Start of SOURCE DATA

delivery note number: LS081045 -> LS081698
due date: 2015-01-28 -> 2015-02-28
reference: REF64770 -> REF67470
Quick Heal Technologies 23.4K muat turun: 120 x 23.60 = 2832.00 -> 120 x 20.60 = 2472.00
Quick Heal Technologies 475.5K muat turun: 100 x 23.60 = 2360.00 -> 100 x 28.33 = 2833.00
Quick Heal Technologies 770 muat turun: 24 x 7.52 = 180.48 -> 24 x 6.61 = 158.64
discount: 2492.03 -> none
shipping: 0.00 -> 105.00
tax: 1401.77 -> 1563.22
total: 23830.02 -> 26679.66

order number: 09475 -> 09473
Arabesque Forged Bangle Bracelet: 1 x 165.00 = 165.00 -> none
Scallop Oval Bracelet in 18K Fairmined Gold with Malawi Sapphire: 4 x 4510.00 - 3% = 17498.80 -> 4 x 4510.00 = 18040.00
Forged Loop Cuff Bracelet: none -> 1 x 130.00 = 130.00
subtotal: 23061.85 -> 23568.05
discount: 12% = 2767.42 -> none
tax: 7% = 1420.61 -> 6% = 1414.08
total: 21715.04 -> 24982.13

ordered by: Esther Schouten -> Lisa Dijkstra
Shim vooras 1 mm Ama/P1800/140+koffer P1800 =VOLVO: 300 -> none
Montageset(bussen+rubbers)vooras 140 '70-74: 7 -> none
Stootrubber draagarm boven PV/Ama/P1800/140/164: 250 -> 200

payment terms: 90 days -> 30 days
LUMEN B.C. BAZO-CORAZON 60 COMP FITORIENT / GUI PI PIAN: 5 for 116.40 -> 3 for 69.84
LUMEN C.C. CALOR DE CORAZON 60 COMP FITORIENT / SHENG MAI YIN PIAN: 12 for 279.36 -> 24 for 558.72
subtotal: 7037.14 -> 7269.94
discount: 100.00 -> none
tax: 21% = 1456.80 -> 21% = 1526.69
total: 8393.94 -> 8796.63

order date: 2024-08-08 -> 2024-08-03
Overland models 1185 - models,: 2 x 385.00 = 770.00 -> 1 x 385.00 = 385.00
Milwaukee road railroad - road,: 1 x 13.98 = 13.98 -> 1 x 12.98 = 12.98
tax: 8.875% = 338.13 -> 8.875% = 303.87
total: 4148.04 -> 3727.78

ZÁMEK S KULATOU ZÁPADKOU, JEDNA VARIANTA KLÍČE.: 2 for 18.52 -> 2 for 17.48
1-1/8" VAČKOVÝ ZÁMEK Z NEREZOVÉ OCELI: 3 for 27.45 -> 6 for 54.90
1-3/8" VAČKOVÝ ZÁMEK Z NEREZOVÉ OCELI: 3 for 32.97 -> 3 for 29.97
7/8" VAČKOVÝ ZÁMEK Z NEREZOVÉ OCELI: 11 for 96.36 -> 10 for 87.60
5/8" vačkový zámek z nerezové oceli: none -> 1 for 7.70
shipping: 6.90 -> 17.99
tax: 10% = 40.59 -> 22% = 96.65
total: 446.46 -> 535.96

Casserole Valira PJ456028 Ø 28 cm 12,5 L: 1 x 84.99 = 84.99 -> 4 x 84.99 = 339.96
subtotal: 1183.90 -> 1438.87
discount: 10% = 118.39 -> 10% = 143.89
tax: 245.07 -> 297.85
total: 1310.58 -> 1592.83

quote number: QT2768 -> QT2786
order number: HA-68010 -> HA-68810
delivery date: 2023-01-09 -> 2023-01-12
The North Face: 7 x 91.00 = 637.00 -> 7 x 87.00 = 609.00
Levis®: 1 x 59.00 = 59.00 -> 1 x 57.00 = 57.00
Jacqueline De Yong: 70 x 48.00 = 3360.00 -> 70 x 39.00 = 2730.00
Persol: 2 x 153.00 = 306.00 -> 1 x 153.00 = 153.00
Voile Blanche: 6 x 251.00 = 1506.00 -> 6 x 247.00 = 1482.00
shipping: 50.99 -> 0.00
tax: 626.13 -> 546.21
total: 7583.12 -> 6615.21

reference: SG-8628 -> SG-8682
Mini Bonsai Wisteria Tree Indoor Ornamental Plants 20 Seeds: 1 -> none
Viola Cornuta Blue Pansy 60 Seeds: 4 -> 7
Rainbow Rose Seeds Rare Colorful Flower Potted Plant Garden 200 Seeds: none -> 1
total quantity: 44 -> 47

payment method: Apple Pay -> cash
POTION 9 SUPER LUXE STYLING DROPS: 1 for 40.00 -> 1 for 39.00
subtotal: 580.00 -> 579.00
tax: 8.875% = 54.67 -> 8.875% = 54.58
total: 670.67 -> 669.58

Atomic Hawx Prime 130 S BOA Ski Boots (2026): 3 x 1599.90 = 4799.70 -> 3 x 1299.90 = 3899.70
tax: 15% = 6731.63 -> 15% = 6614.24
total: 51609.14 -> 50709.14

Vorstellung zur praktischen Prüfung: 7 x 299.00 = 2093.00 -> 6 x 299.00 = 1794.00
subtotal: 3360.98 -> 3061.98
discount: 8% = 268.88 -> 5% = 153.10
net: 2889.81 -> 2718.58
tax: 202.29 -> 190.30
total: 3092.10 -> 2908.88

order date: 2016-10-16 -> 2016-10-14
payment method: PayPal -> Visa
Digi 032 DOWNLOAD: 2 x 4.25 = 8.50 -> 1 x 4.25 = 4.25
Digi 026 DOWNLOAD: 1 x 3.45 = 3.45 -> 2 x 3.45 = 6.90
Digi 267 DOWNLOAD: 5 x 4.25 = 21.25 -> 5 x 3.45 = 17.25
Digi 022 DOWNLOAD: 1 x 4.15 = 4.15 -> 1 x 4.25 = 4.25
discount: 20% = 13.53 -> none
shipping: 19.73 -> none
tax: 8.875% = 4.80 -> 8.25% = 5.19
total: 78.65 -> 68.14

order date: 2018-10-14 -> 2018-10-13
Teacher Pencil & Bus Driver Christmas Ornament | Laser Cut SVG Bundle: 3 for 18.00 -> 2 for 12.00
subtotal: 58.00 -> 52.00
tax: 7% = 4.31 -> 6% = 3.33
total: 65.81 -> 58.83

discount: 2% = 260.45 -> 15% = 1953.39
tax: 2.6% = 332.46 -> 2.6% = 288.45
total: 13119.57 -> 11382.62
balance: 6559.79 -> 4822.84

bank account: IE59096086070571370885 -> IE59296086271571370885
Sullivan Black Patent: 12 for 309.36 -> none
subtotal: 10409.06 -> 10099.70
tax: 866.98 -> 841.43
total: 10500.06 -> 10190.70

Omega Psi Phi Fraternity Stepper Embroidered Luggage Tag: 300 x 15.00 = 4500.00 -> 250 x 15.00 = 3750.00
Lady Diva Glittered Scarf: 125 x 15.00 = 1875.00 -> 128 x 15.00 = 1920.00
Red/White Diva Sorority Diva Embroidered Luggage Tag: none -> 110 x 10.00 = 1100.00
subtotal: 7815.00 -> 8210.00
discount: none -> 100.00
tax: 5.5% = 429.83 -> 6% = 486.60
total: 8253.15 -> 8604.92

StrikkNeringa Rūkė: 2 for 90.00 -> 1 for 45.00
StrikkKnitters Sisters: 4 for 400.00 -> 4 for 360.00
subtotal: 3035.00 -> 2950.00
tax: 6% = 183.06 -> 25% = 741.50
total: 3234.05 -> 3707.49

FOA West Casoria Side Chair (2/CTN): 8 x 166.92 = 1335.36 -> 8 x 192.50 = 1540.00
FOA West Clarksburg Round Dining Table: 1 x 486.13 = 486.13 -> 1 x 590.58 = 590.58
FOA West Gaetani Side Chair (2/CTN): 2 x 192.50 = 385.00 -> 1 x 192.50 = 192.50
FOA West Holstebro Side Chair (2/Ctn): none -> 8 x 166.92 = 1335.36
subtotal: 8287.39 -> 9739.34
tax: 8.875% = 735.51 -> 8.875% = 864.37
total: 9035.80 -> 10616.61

End of SOURCE DATA

YOUR GOAL
Your answer must consist solely of the lines above between the line holding "discount: 20% = 13.53 -> none" and the line holding "FOA West Casoria", inclusive, copied exactly.

TASK ANSWER
discount: 20% = 13.53 -> none
shipping: 19.73 -> none
tax: 8.875% = 4.80 -> 8.25% = 5.19
total: 78.65 -> 68.14

order date: 2018-10-14 -> 2018-10-13
Teacher Pencil & Bus Driver Christmas Ornament | Laser Cut SVG Bundle: 3 for 18.00 -> 2 for 12.00
subtotal: 58.00 -> 52.00
tax: 7% = 4.31 -> 6% = 3.33
total: 65.81 -> 58.83

discount: 2% = 260.45 -> 15% = 1953.39
tax: 2.6% = 332.46 -> 2.6% = 288.45
total: 13119.57 -> 11382.62
balance: 6559.79 -> 4822.84

bank account: IE59096086070571370885 -> IE59296086271571370885
Sullivan Black Patent: 12 for 309.36 -> none
subtotal: 10409.06 -> 10099.70
tax: 866.98 -> 841.43
total: 10500.06 -> 10190.70

Omega Psi Phi Fraternity Stepper Embroidered Luggage Tag: 300 x 15.00 = 4500.00 -> 250 x 15.00 = 3750.00
Lady Diva Glittered Scarf: 125 x 15.00 = 1875.00 -> 128 x 15.00 = 1920.00
Red/White Diva Sorority Diva Embroidered Luggage Tag: none -> 110 x 10.00 = 1100.00
subtotal: 7815.00 -> 8210.00
discount: none -> 100.00
tax: 5.5% = 429.83 -> 6% = 486.60
total: 8253.15 -> 8604.92

StrikkNeringa Rūkė: 2 for 90.00 -> 1 for 45.00
StrikkKnitters Sisters: 4 for 400.00 -> 4 for 360.00
subtotal: 3035.00 -> 2950.00
tax: 6% = 183.06 -> 25% = 741.50
total: 3234.05 -> 3707.49

FOA West Casoria Side Chair (2/CTN): 8 x 166.92 = 1335.36 -> 8 x 192.50 = 1540.00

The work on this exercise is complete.